3 granted. In addition, the district court determined that the doctrines of collateral estoppel

and res judicata barred Powers’s claim and cautioned Powers that the litigation was

frivolous and if she continued to pursue the claim, she could be subject to sanctions. This

appeal follows.

DECISION

I.

Powers argues that the district court erred in dismissing her MGDPA claim under

Minn. R. Civ. P. 12.02(e). She challenges the district court’s ruling that the complaint does

not set forth a legally sufficient claim that respondents had violated Minn. Stat. § 13.39,

subd. 2(b) (2014), or Minn. Stat. § 13.43, subd. 2(d) (2014).

“We review de novo whether a complaint sets forth a legally sufficient claim for

relief.” Walsh v. U.S. Bank, N.A., 851 N.W.2d 598, 606 (Minn. 2014). On review of a

district court’s grant of a motion to dismiss under rule 12.02(e), “we consider only the facts

alleged in the complaint, accepting those facts as true.” Sipe v. STS Mfg., Inc., 834 N.W.2d

683, 686 (Minn. 2013) (quotation omitted). A claim is sufficient to survive a motion to

dismiss “if it is possible on any evidence which might be produced, consistent with the

pleader’s theory, to grant the relief demanded.” N. States Power Co. v. Franklin, 265 Minn.

391, 395, 122 N.W.2d 26, 29 (1963); see also Bahr v. Capella Univ., 788 N.W.2d 76, 80

(Minn. 2010). We also review de novo the district court’s interpretation of the MGDPA.

See Helmberger v. Johnson Controls, Inc., 839 N.W.2d 527, 531 (Minn. 2013).

The MGDPA seeks “to balance the rights of individuals (data subjects) to protect

personal information from indiscriminate disclosure with the right of the public to know

4 what the government is doing.” Demers v. City of Minneapolis, 468 N.W.2d 71, 72 (Minn.

1991). The act “establishes a presumption that government data are public and are

accessible by the public for both inspection and copying unless there is federal law, a state

statute, or a temporary classification of data that provides that certain data are not public.”
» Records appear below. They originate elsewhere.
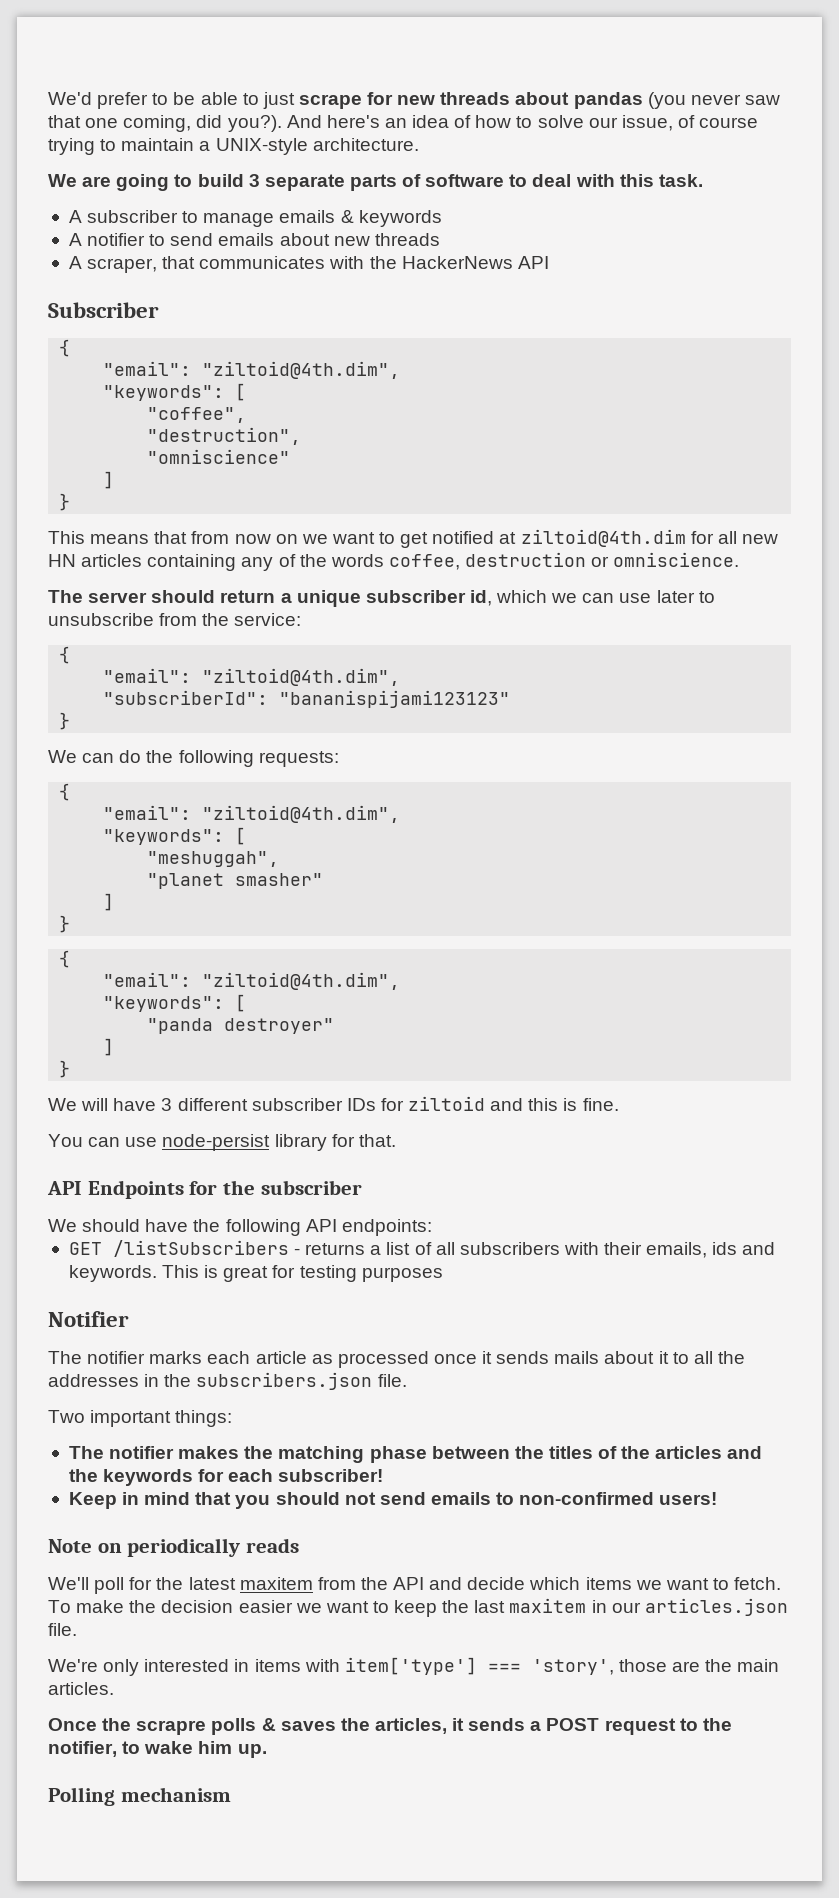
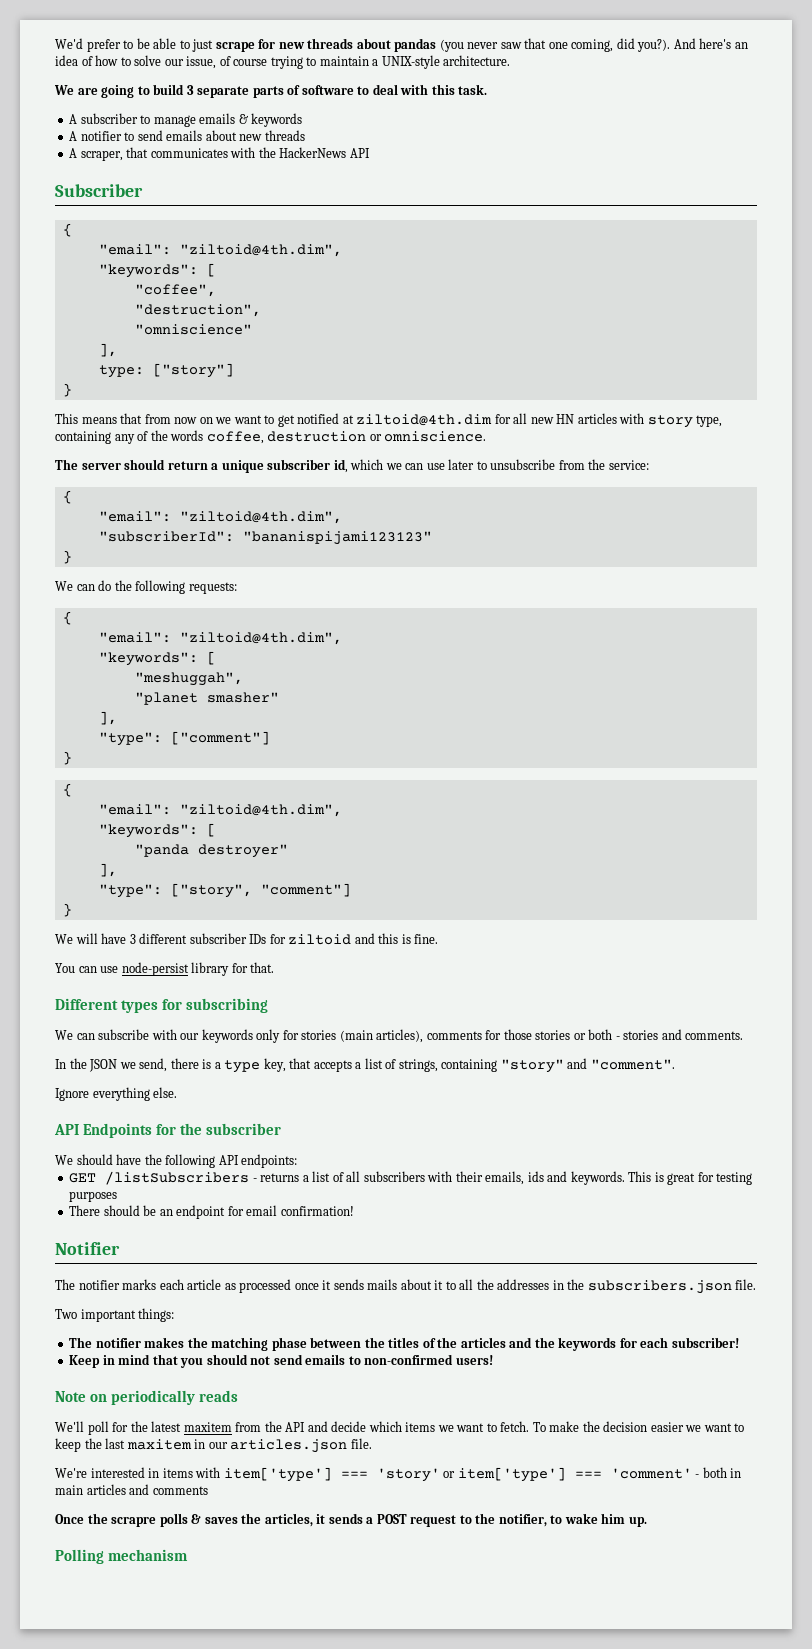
[103,471,115,489] ] -> [98,343,117,357] [98,363,234,378] ], // type: ["story"]
(143, 560) none -> [619,413,723,428] with story type,
[103,893,115,911] ] -> [98,711,117,725] [98,731,270,746] ], // "type": ["comment"]
[103,1038,115,1056] ] -> [98,863,117,877] [98,883,351,898] ], // "type": ["story", "comment"]
(396, 1140) none -> [55,998,269,1013] [55,1029,744,1043] [55,1058,675,1073] [55,1087,178,1101] // Different types for subscribing // We can subscribe with our keywords only for stories (main articles), comments for those stories or both - stories and comments. // In the JSON we send, there is a type key, that accepts a list of strings, containing "story" and "comment". // Ignore everything else.
(443, 1274) none -> [69,1205,354,1219] // There should be an endpoint for email confirmation!
[103,1659,140,1676] only -> (87, 1473) none
[531,1659,780,1675] [48,1682,114,1695] 'story', those are the main articles. -> [376,1467,742,1482] [55,1484,208,1495] 'story' or item['type'] === 'comment' - both in main articles and comments

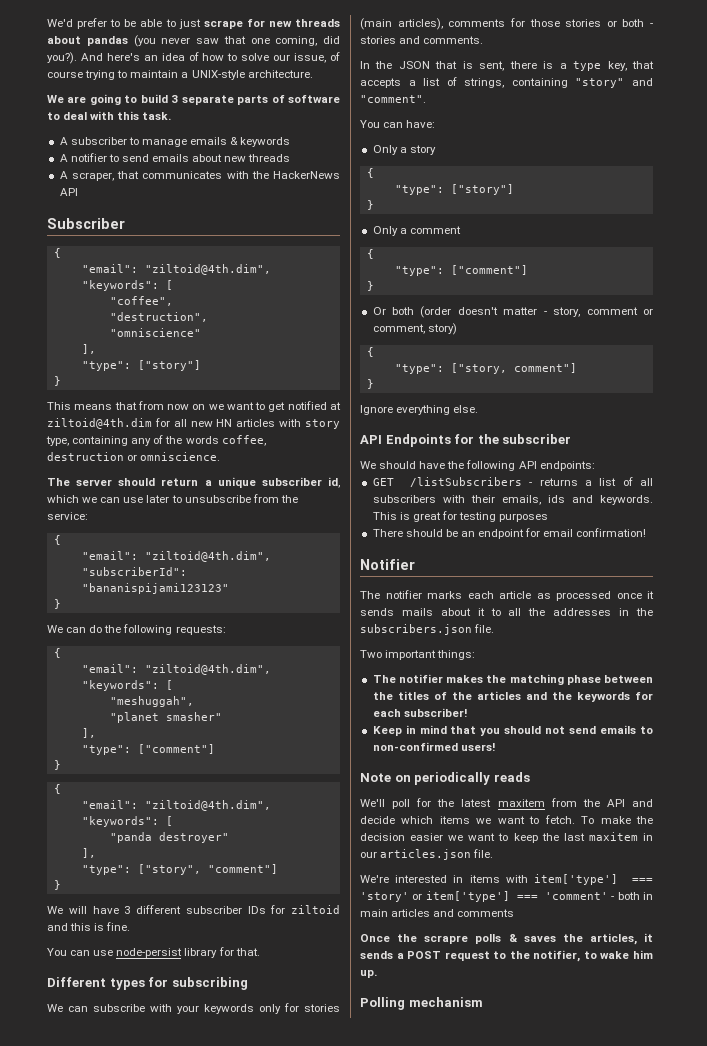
[98,365,144,378] type: -> [81,361,131,371] "type":
[180,1033,200,1040] our -> [177,1005,199,1014] your
[119,1058,168,1072] we send, -> [435,61,505,71] that is sent,
(675, 1064) none -> [360,120,436,128] [372,145,436,155] [366,168,374,178] [394,184,514,195] [366,200,374,210] [372,226,461,236] [366,249,374,259] [394,265,528,276] [366,281,374,291] [372,306,653,318] [372,323,457,335] [366,347,374,357] [394,363,577,374] [366,379,374,389] // You can have: // Only a story // { // "type": ["story"] // } // Only a comment // { // "type": ["comment"] // } // Or both (order doesn't matter - story, comment or comment, story) // { // "type": ["story, comment"] // }

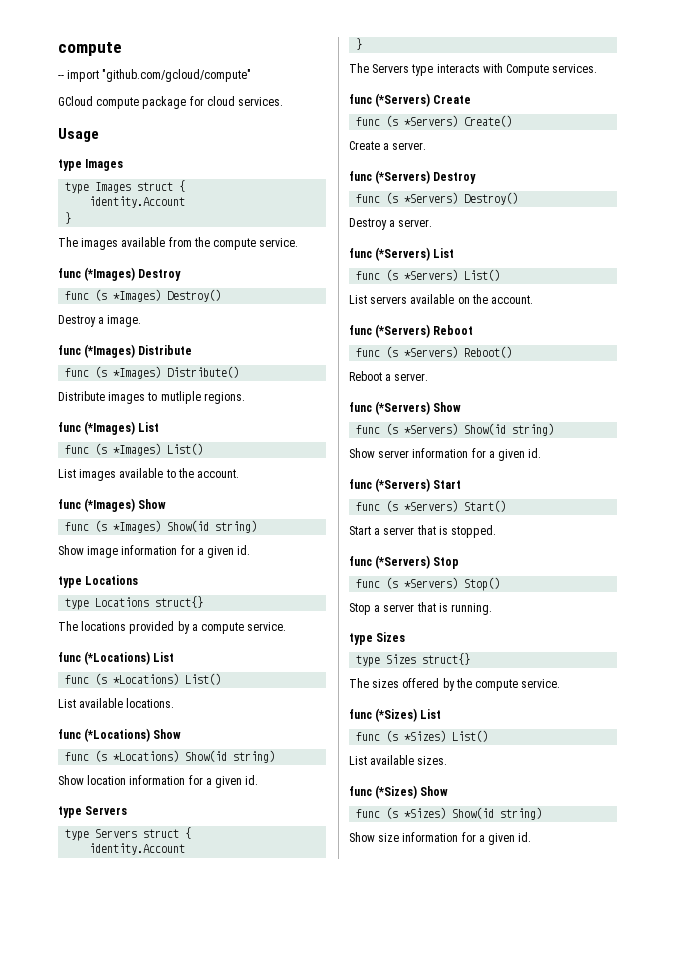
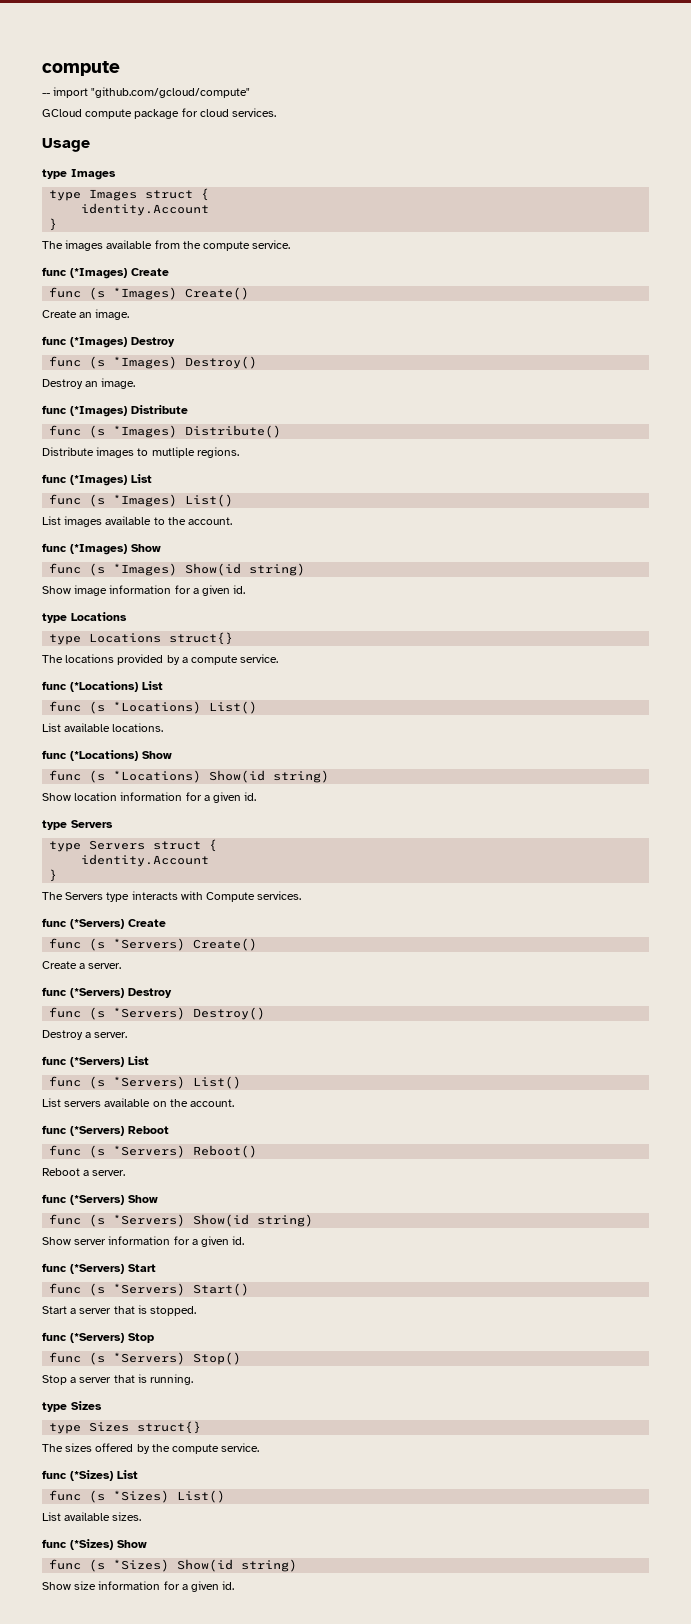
(299, 242) none -> [42,267,169,279] [49,287,250,300] [42,309,130,320] // func (*Images) Create // func (s *Images) Create() // Create an image.
[98,317,105,324] a -> [85,381,99,387] an

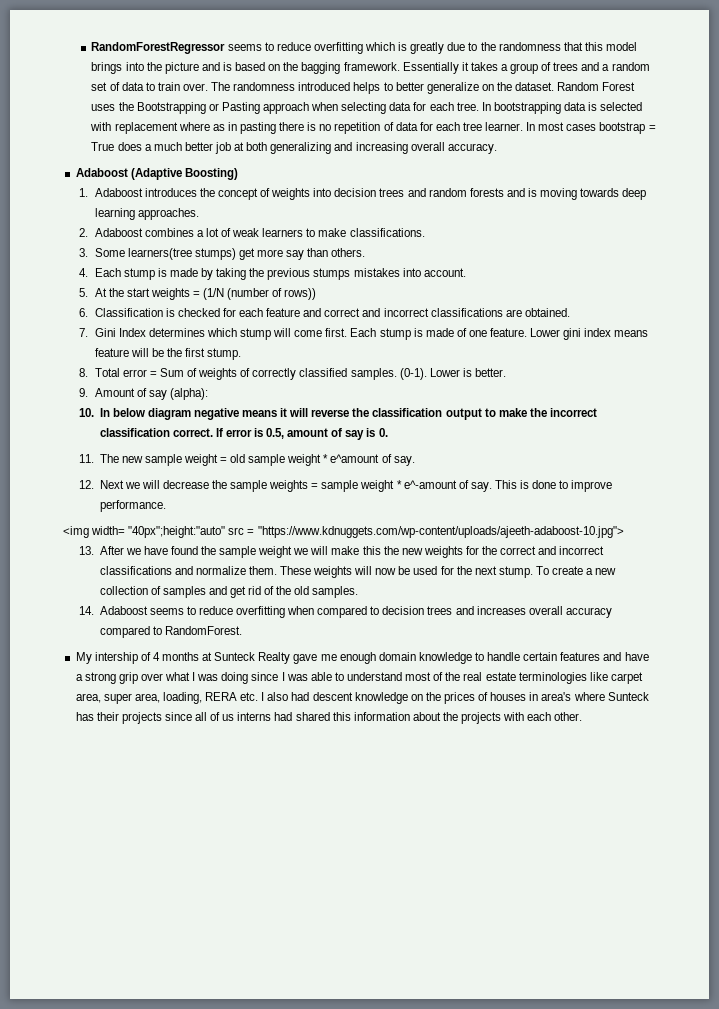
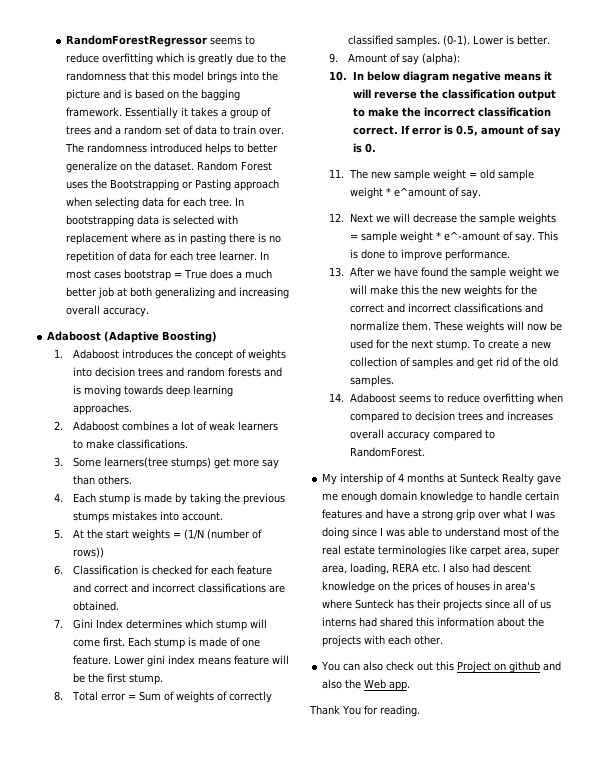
[63,526,624,538] // <img width= "40px";height:"auto" src = "https://www.kdnuggets.com/wp-content/uploads/ajeeth-adaboost-10.jpg"> -> (510, 255) none
(583, 716) none -> [321,661,562,673] [322,679,411,691] [309,705,420,717] // You can also check out this Project on github and also the Web app. // Thank You for reading.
Minn. Stat. § 13.01, subd. 3 (2014); see also Minn. Stat. § 13.03, subd. 1 (2014) (stating

that government data “collected, created, received, maintained or disseminated by a

government entity” is public unless otherwise classified). “‘Not public data’ are any

government data classified by [law] as confidential, private, nonpublic, or protected

nonpublic.” Minn. Stat. § 13.02, subd. 8a (2014).